So when my lights went out and I lost water, I was surprised.  Thankfully, I’d already borrowed a flashlight from some very prepared friends.  But that was it.  I hadn’t filled my bathtub, and hadn’t stocked up on the appropriate foods for loss of power.  (Everything in my refrigerator spoiled and had to go.)  Then, there were my cats.  I’d just left them alone while traveling for two weeks, and now this?  I felt terrible leaving them again, especially because they can sense when something’s wrong, so they were feeling particularly needy.

Most importantly, there were my clients.  As I said, I’d been traveling for two weeks—not the norm—so it felt like a lot of time had passed since I’d seen them.  They were ready for me to be back, and I was missing them and ready to know what was going on. Fortunately, I was able to see or speak with at least ten of them before half of New York City lost power, which then led to my third week in a row of cancellations.

I’m very fortunate to have many close friends and family.  Therefore, I had many places to stay.  But because of my need to be with my cats at night, my evenings were spent walking back to my apartment and climbing twelve flights of stairs in the dark so I could sleep at home.  To be honest, though, although I felt very tired and inconvenienced, I learned many things about myself and others through this experience (as usual)!

To start, I was extremely moved by the care I felt from my clients.  I’m in the profession of being the caretaker, and was so touched that so many of my clients reached out to see if I was ok—even offering up their homes for me so I could at least charge my phone. And some of them took this time of reflection to let me know what I mean to them and what a difference I’ve made in their lives.  I felt lucky and had a renewed sense of appreciation for my purpose in life.

I also felt a profound appreciation for my family, and found myself in a state of contemplation and forgiveness.  I was taken in by one of my cousins (who’s really more like a sister), and it made me realize that I take her for granted sometimes—as we all do with different people in our lives.  I was around family members whom I’d felt resentment towards for many years, and these resentments fell away.  I was connecting to the good in everyone.

I was struck by the way the community within our great city of New York came together.

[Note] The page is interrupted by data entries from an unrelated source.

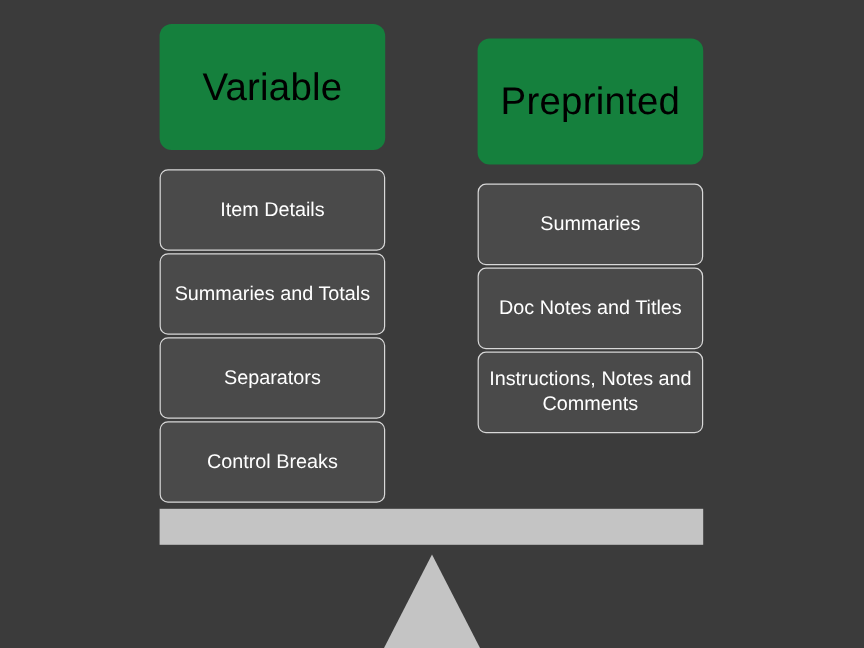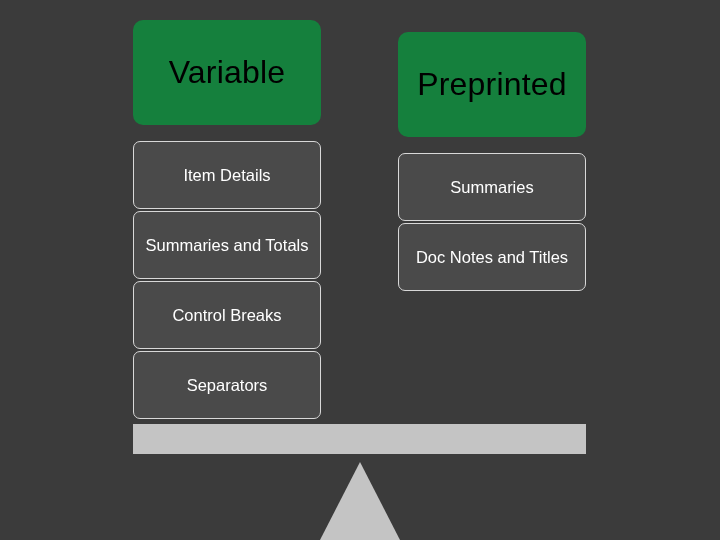--- a/index.html
+++ b/index.html
@@ -99,6 +99,7 @@
     <div class="header-box">Preprinted</div>
     <div class="item-box gap-top">Summaries</div>
     <div class="item-box gap">Doc Notes and Titles</div>
+    <div class="item-box gap">Instructions, Notes and Comments</div>
   </div>
 
   <div class="beam"></div>

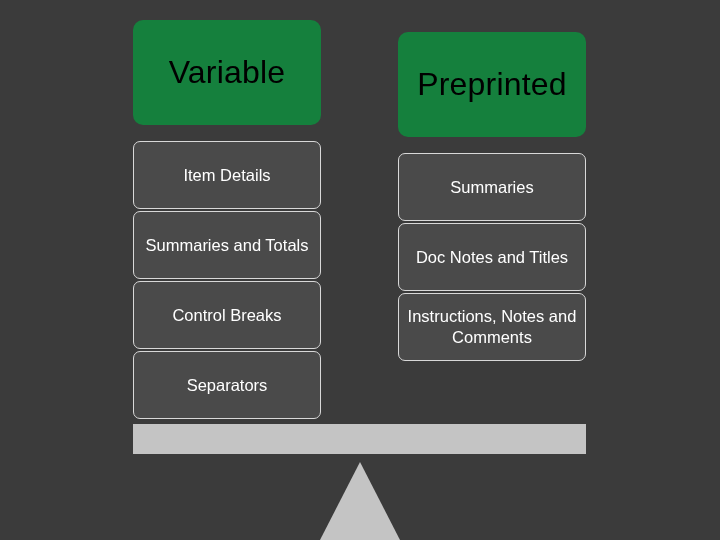--- a/index.html
+++ b/index.html
@@ -91,8 +91,8 @@
     <div class="header-box">Variable</div>
     <div class="item-box gap-top">Item Details</div>
     <div class="item-box gap">Summaries and Totals</div>
+    <div class="item-box gap">Separators</div>
     <div class="item-box gap">Control Breaks</div>
-    <div class="item-box gap">Separators</div>
   </div>
 
   <div class="col col-right">

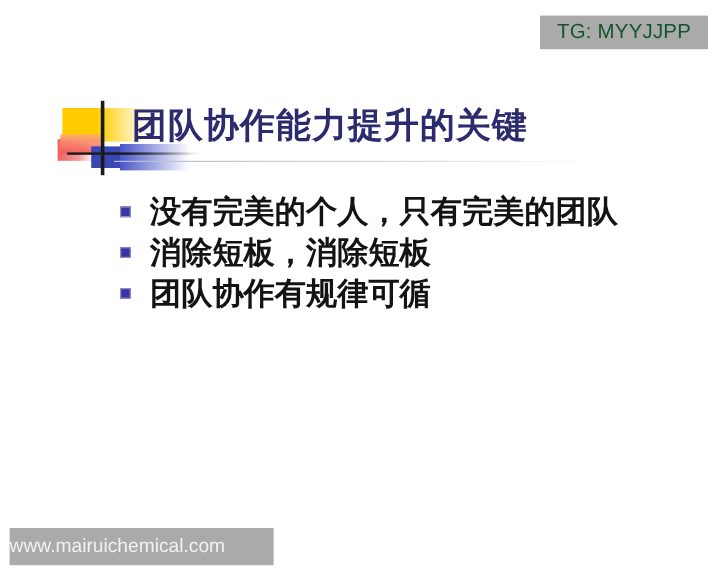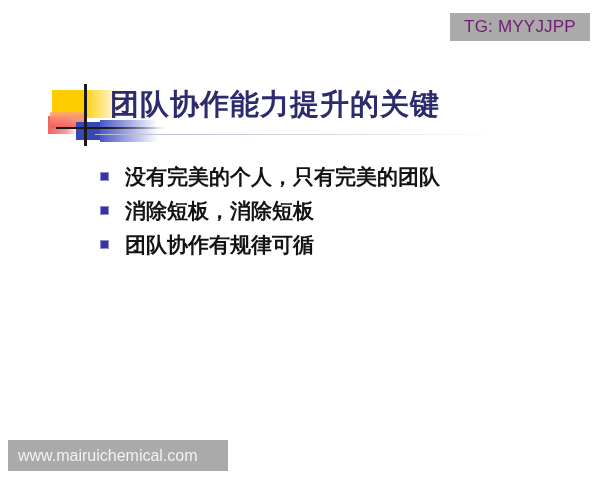--- a/index.html
+++ b/index.html
@@ -30,7 +30,7 @@
     width: 140px;
     height: 28px;
     background: #aaaaaa;
-    color: #701a75;
+    color: #14532d;
     font-size: 17px;
     line-height: 28px;
     text-align: center;

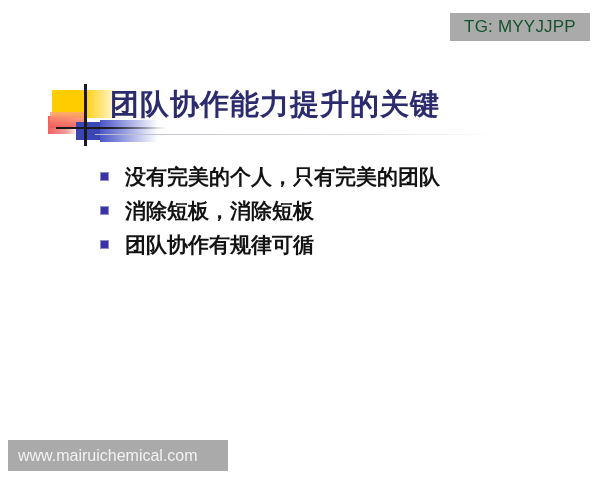--- a/index.html
+++ b/index.html
@@ -168,7 +168,7 @@
   .bullet-text {
     flex: 1 1 auto;
     color: #131313;
-    font-size: 21px;
+    font-size: 26px;
     line-height: 34px;
     font-weight: bold;
     white-space: nowrap;

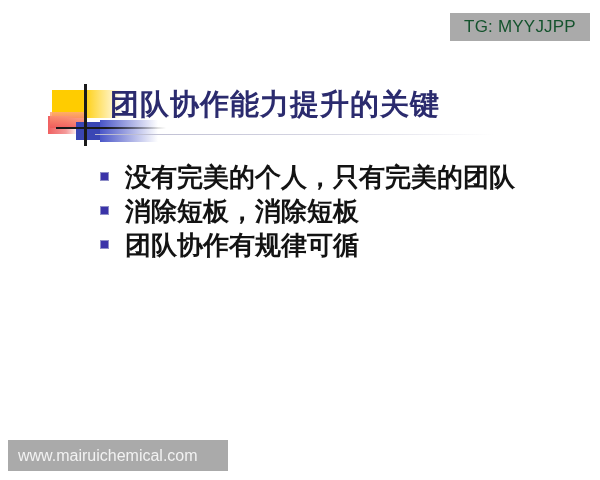--- a/index.html
+++ b/index.html
@@ -186,7 +186,6 @@
     color: #f2f2f2;
     font-size: 16px;
     line-height: 31px;
-    padding-left: 10px;
     box-sizing: border-box;
     white-space: nowrap;
     font-family: "Liberation Sans", "DejaVu Sans", sans-serif;

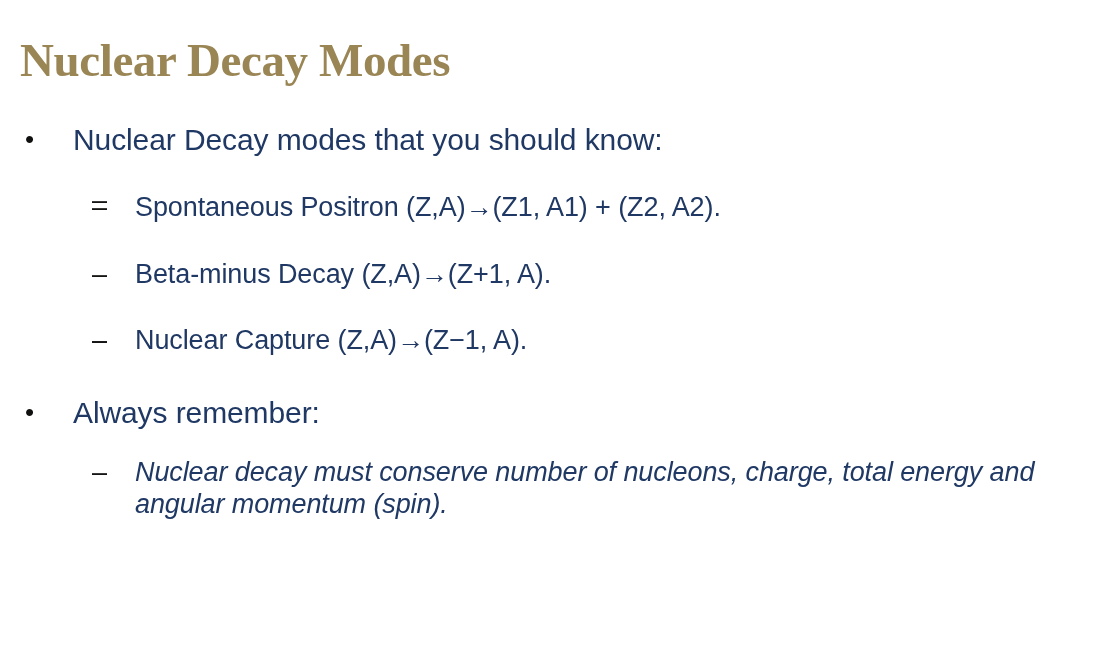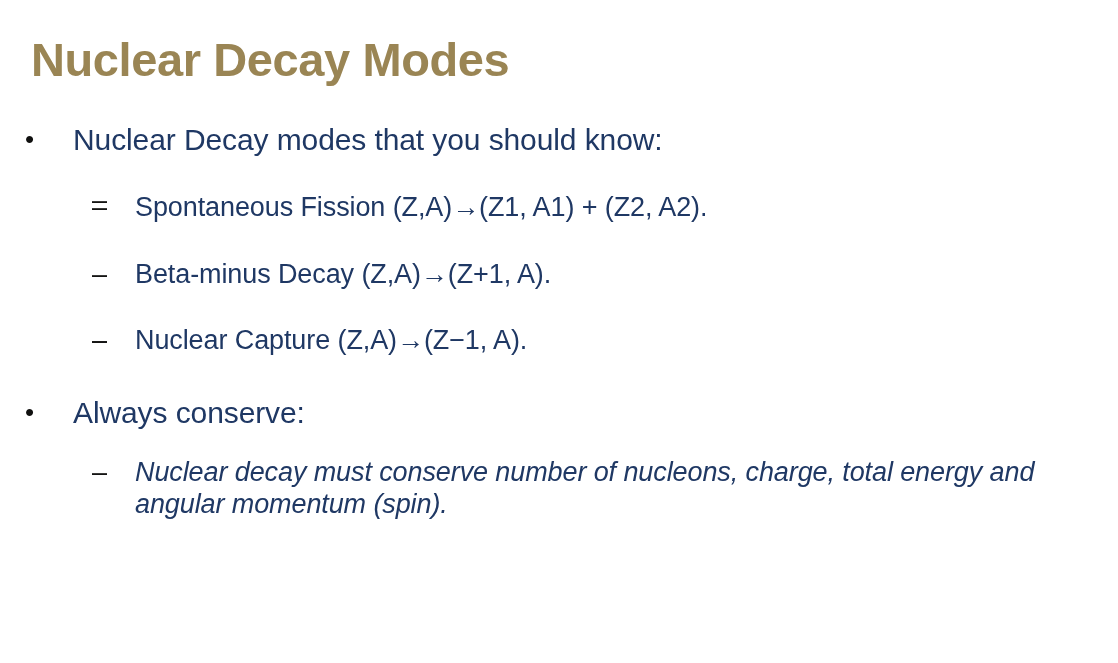--- a/index.html
+++ b/index.html
@@ -25,7 +25,7 @@
   
   .slide-title {
     position: absolute;
-    left: 31px;
+    left: 20px;
     top: 2px;
     font-size: 47px;
     font-weight: bold;
@@ -33,6 +33,7 @@
     color: #9a8554;
     line-height: 1.16;
     white-space: nowrap;
+    font-family: Liberation Serif, serif;
   }
 
   

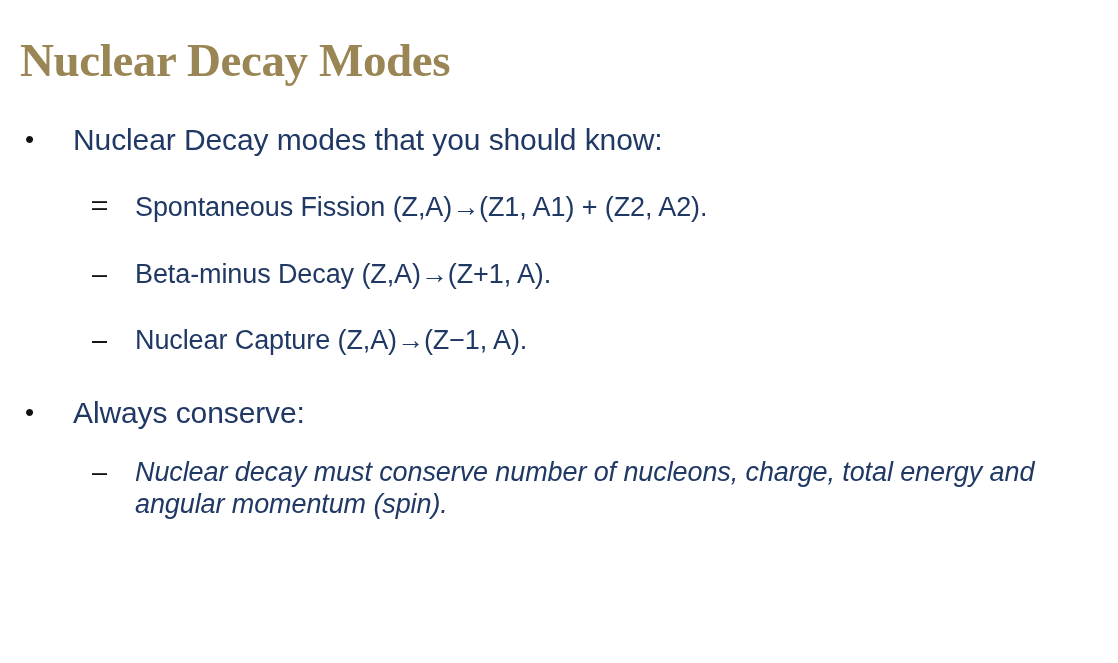--- a/index.html
+++ b/index.html
@@ -117,7 +117,7 @@
 
     <div class="lvl2 sp-lvl2">
       <span class="marker">–</span>
-      <span class="bullet-text">Spontaneous Fission (Z,A)→(Z1, A1) + (Z2, A2).</span>
+      <span class="bullet-text">Spontaneous Positron (Z,A)→(Z1, A1) + (Z2, A2).</span>
     </div>
 
     <div class="lvl2 sp-lvl2">

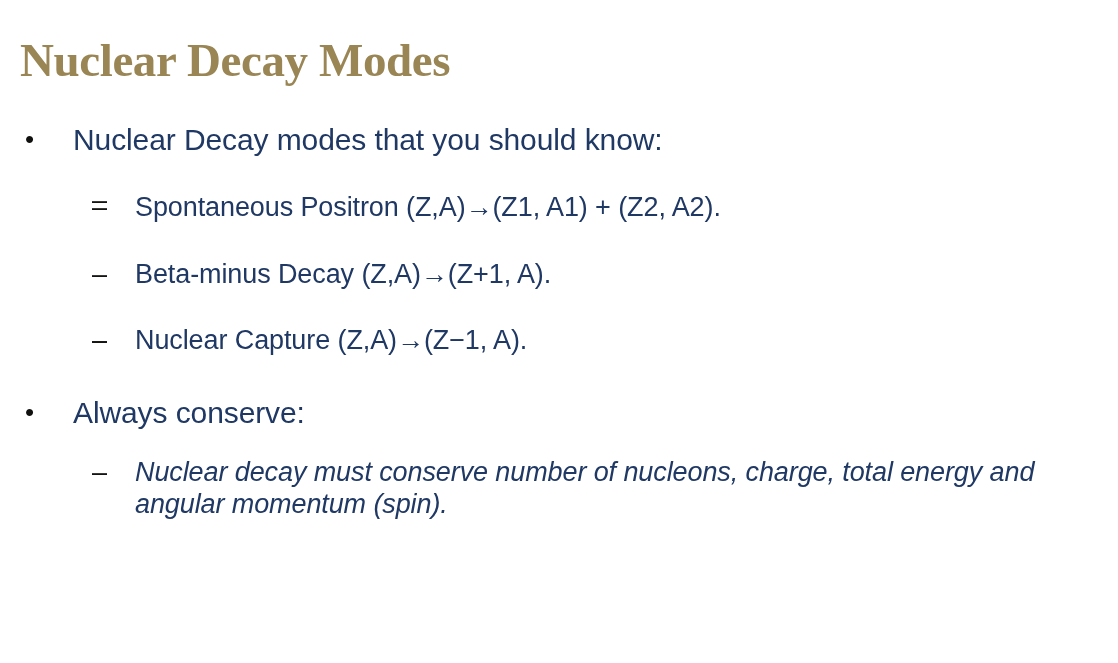--- a/index.html
+++ b/index.html
@@ -136,7 +136,7 @@
 
     <div class="lvl1 sp-lvl1-second">
       <span class="marker">•</span>
-      <span class="bullet-text">Always conserve:</span>
+      <span class="bullet-text">Always remember:</span>
     </div>
 
     <div class="lvl2 sp-lvl2-last">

I can liken the feeling to September 11th; this week, I noticed that even in the non-affected areas, people were friendlier, looking to talk or to help, and bonding over the aftermath of this storm.  That’s not so typical for our fair city, where people are always rushing to get somewhere.

But the most important lesson I learned was one about myself.  I walk around touting that we’re all distracted way too much – and I wasn’t putting myself into that category; I’m on my phone less than anyone I know, and I stay off of it when I’m walking or driving.  I meditate every day.  I don’t drink much.  In general, I consider myself a pretty solid person.  Well, let me tell you—when you have no phone, music, or TV, and it’s dark—it’s a whole new game.  I can’t turn anything on for company.  It’s just me.  I’m used to falling asleep to TV, and this past week, I’ve been falling asleep to silence.  Instead of turning on Howard Stern as soon as I wake up, I’ve been sitting quietly as I have my breakfast and tea.  So I’ve realized that I have a long way to go here, too!  But as the week’s gone by, I’ve actually started to like this new routine.  I’m curious to see if I’ll continue this, or go back to the way things were before—when my electronics provided a source of comfort and company.

So it’s the end of the week, and as I write this blog on a laptop that’s about to lose its battery, I’m ready for my power to go on.  I’m ready to take a shower, and I’m hoping it’s the last day I have to fill my toilet with Poland Spring drinking water to flush it.  But all in all, it was a great week.  So I guess my positive outlook in life is still a good thing.  And what I always say rings true:  If we accept what’s happening in life, instead of fighting it, it all feels so much better.  There are always things to learn, and ways to find joy, no matter what.